After configuration with './configure', compile it with 'make ENABLE_OPTIMIZED=1' for release build (10x faster than debug build) and install it with 'make install'. It is not necessary to install the frontend for this purpose.

Once LLVM is ready, compile and install 'EtoileFoundation' and 'Smalltalk'. To avoid debug information from Smalltalk, use 'make debug=no' for compilation. Use 'st -f test.sh' under Smalltalk directory to testing Smalltalk. There are also a few examples under 'examples' directory.

For OgreKit, you need to have oniguruma from Ubuntu packages. Then compile and install OgreKit as usual.

Finally, this is a small script to check everything.

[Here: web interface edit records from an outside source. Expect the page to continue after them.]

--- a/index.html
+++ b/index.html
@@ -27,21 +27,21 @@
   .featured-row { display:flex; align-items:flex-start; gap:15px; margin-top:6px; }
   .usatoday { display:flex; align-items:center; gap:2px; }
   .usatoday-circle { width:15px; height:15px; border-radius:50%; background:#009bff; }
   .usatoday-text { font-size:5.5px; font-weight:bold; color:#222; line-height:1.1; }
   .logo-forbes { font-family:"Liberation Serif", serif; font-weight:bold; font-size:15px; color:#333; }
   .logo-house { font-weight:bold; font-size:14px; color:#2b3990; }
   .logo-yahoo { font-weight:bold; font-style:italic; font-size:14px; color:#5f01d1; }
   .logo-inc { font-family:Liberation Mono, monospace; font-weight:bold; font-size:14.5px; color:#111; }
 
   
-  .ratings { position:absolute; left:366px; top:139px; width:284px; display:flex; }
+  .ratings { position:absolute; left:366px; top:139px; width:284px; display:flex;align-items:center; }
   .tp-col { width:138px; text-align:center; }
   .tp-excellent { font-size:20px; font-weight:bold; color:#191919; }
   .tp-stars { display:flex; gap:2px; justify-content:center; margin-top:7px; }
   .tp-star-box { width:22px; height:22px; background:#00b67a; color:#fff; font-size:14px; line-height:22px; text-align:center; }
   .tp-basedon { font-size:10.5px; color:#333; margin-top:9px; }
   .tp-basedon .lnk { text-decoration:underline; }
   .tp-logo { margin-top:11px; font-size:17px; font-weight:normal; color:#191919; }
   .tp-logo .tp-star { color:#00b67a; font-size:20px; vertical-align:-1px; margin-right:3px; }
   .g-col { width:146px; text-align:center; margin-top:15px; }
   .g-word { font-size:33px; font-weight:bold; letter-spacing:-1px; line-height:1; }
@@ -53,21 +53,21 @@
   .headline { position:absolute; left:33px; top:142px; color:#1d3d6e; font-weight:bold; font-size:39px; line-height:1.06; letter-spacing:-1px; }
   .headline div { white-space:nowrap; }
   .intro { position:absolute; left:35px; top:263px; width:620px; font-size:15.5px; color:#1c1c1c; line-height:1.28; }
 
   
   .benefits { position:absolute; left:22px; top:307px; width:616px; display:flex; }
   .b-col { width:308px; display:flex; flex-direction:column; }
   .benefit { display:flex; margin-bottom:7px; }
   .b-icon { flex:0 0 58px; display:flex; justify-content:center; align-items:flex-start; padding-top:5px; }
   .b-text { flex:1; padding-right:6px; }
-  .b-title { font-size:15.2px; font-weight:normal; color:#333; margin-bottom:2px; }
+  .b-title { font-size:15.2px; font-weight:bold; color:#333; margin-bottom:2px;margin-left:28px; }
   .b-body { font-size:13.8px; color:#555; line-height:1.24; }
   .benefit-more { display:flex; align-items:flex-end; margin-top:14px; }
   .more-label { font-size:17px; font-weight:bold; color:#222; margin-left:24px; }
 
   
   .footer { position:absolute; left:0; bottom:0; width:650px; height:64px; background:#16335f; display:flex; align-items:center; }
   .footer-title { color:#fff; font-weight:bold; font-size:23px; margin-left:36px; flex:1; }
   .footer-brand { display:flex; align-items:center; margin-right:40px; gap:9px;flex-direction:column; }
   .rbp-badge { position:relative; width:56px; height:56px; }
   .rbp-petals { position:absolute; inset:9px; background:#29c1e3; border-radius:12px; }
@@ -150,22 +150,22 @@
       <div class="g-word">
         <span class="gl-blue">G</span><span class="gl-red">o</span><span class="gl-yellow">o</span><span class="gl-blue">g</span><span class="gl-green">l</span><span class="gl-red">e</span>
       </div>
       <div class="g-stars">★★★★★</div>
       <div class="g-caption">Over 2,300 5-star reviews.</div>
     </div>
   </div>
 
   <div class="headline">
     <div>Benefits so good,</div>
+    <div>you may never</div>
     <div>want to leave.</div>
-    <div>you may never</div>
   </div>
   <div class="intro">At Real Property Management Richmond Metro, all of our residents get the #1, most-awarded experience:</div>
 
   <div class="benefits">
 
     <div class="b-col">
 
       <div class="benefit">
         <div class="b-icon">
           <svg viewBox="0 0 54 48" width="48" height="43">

NSObject subclass: SmalltalkTool
[
    run
    [
        | regex matches |
        regex := OGRegularExpression regularExpressionWithString:'a[^a]*a'.
        matches := regex allMatchesInString:'alphabetagammadelta'.
        matches foreach:[ :x | x matchedString log.].
    ]
]

Save it in a text file called 'ogre.st', for example, and run it with 'st -f ogre.st -l OgreKit'. Parameter 'f' refers to the file name and 'l' refers to the OgreKit framework. The regular expression patterns is 'a[^a]*a', which means a string that the first and the last letter is 'a', but none of the letters in-between is 'a'. Using this pattern to match a string 'alphabetagammadelta' will give 3 substrings: 'alpha', 'aga', 'adelta'. Results are stored in an array of OGRegularExpressionMatch. Use '-matchedString' to retrive the matched substring.